**EXERCISE INSTRUCTIONS:**
Please reproduce the data exactly, though every picture must stay out.

**SOURCE DATA:**

———

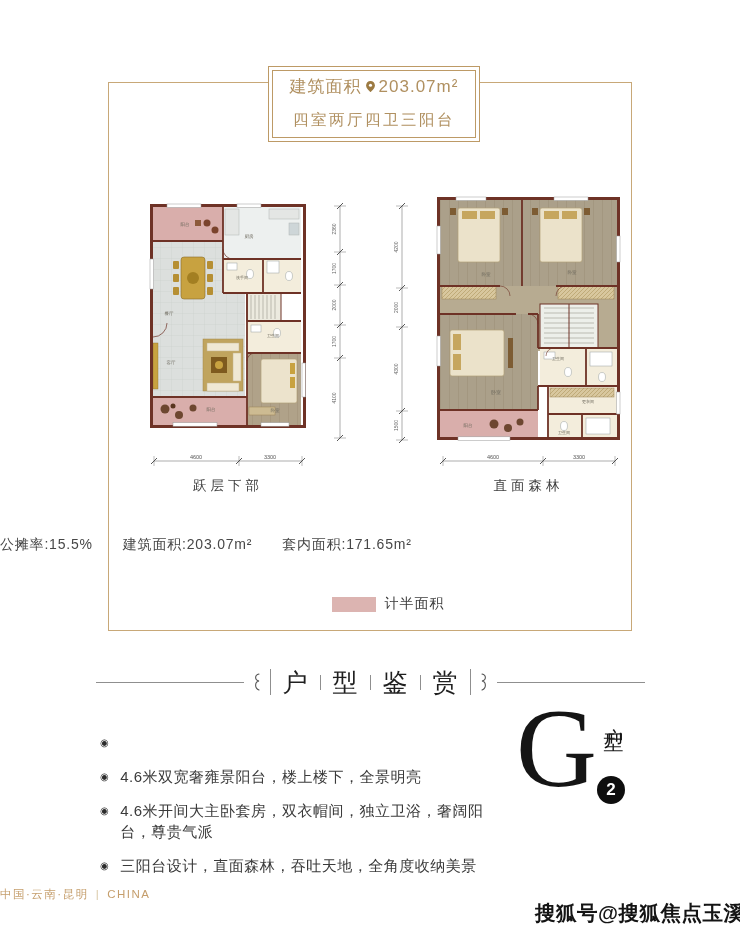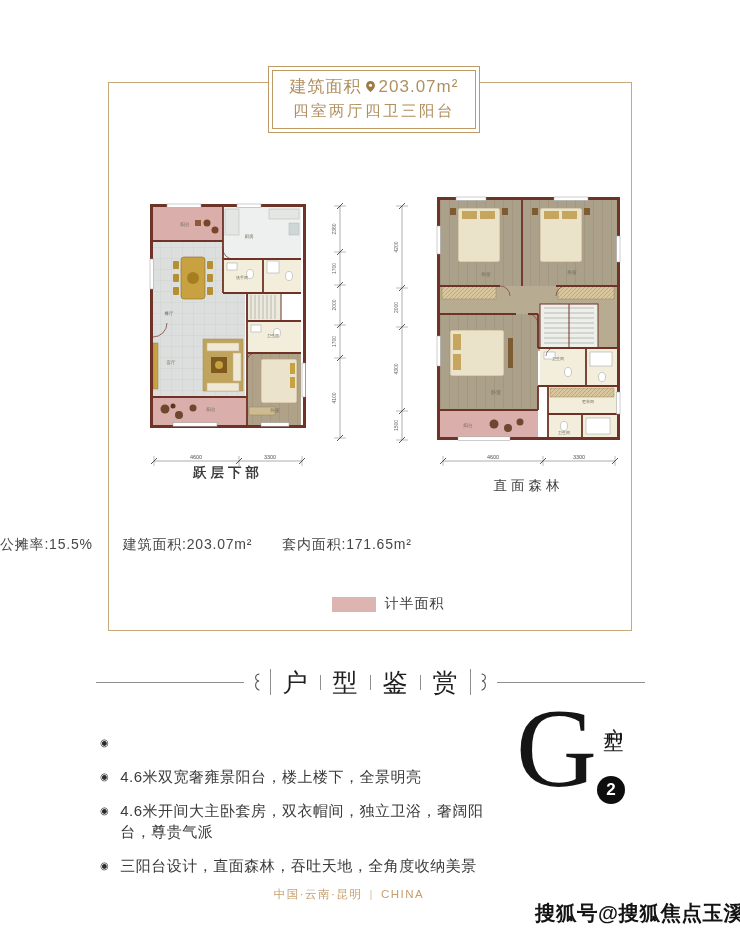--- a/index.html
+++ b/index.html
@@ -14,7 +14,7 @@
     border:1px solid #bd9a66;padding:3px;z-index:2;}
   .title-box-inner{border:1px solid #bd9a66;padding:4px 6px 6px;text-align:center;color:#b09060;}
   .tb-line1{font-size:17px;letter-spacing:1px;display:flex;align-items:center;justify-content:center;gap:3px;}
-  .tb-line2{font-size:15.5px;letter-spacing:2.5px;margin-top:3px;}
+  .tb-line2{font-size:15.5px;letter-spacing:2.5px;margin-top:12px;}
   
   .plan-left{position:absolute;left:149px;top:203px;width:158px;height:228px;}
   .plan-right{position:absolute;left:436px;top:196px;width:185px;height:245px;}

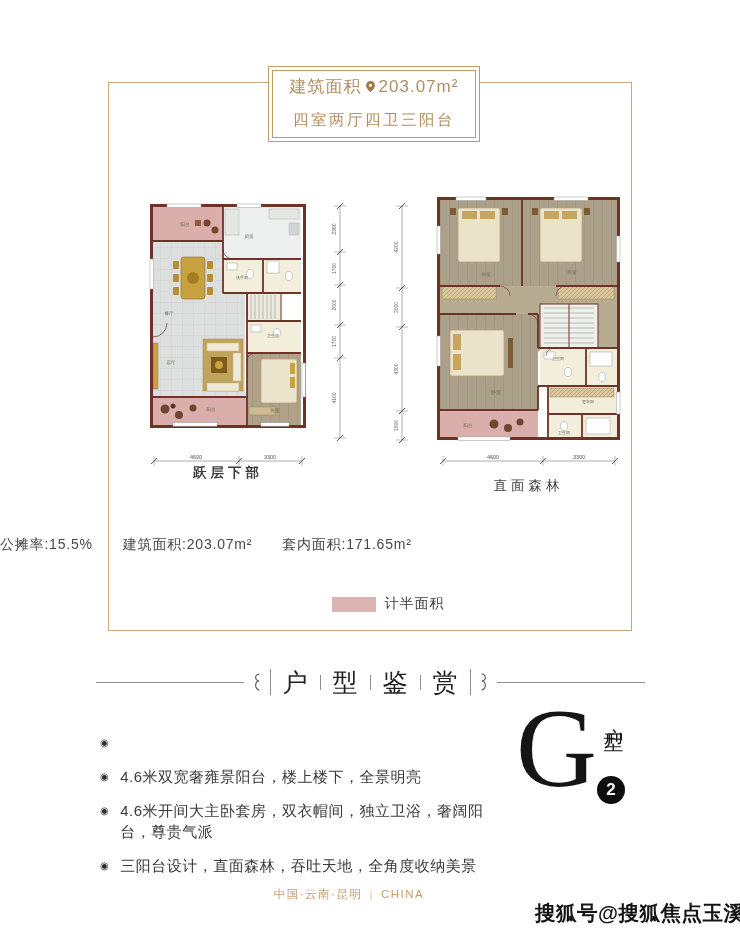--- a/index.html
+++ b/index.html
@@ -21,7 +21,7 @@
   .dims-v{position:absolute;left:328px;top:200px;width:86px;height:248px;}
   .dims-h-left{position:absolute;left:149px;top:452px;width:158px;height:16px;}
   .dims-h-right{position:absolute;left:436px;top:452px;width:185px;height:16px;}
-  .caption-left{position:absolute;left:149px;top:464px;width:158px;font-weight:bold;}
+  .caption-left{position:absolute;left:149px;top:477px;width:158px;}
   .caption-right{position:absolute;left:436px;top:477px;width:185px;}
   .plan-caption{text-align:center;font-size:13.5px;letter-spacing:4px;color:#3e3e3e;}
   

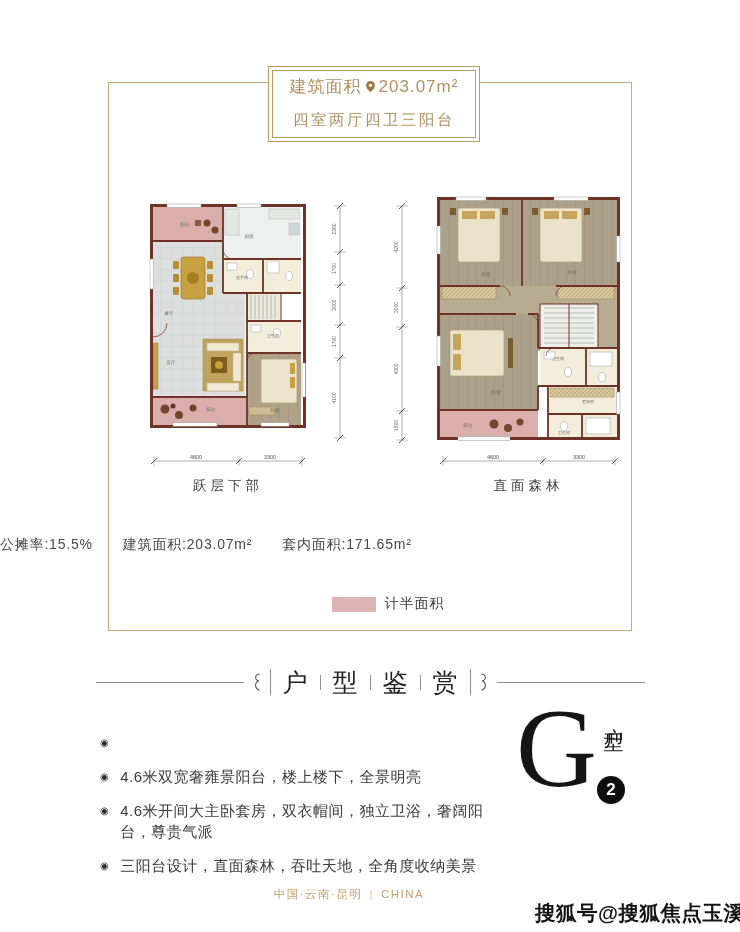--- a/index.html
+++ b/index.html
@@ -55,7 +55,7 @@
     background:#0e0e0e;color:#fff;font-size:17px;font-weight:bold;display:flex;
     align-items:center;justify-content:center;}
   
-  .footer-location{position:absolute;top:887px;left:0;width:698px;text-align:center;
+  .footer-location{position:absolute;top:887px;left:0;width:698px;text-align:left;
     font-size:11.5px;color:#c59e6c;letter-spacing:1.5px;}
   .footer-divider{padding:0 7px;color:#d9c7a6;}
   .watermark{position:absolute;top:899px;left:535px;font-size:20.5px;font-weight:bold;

———

**THE ANSWER:**
--- a/index.html
+++ b/index.html
@@ -14,7 +14,7 @@
     border:1px solid #bd9a66;padding:3px;z-index:2;}
   .title-box-inner{border:1px solid #bd9a66;padding:4px 6px 6px;text-align:center;color:#b09060;}
   .tb-line1{font-size:17px;letter-spacing:1px;display:flex;align-items:center;justify-content:center;gap:3px;}
-  .tb-line2{font-size:15.5px;letter-spacing:2.5px;margin-top:3px;}
+  .tb-line2{font-size:15.5px;letter-spacing:2.5px;margin-top:12px;}
   
   .plan-left{position:absolute;left:149px;top:203px;width:158px;height:228px;}
   .plan-right{position:absolute;left:436px;top:196px;width:185px;height:245px;}

--- a/index.html
+++ b/index.html
@@ -21,7 +21,7 @@
   .dims-v{position:absolute;left:328px;top:200px;width:86px;height:248px;}
   .dims-h-left{position:absolute;left:149px;top:452px;width:158px;height:16px;}
   .dims-h-right{position:absolute;left:436px;top:452px;width:185px;height:16px;}
-  .caption-left{position:absolute;left:149px;top:464px;width:158px;font-weight:bold;}
+  .caption-left{position:absolute;left:149px;top:477px;width:158px;}
   .caption-right{position:absolute;left:436px;top:477px;width:185px;}
   .plan-caption{text-align:center;font-size:13.5px;letter-spacing:4px;color:#3e3e3e;}
   

--- a/index.html
+++ b/index.html
@@ -55,7 +55,7 @@
     background:#0e0e0e;color:#fff;font-size:17px;font-weight:bold;display:flex;
     align-items:center;justify-content:center;}
   
-  .footer-location{position:absolute;top:887px;left:0;width:698px;text-align:center;
+  .footer-location{position:absolute;top:887px;left:0;width:698px;text-align:left;
     font-size:11.5px;color:#c59e6c;letter-spacing:1.5px;}
   .footer-divider{padding:0 7px;color:#d9c7a6;}
   .watermark{position:absolute;top:899px;left:535px;font-size:20.5px;font-weight:bold;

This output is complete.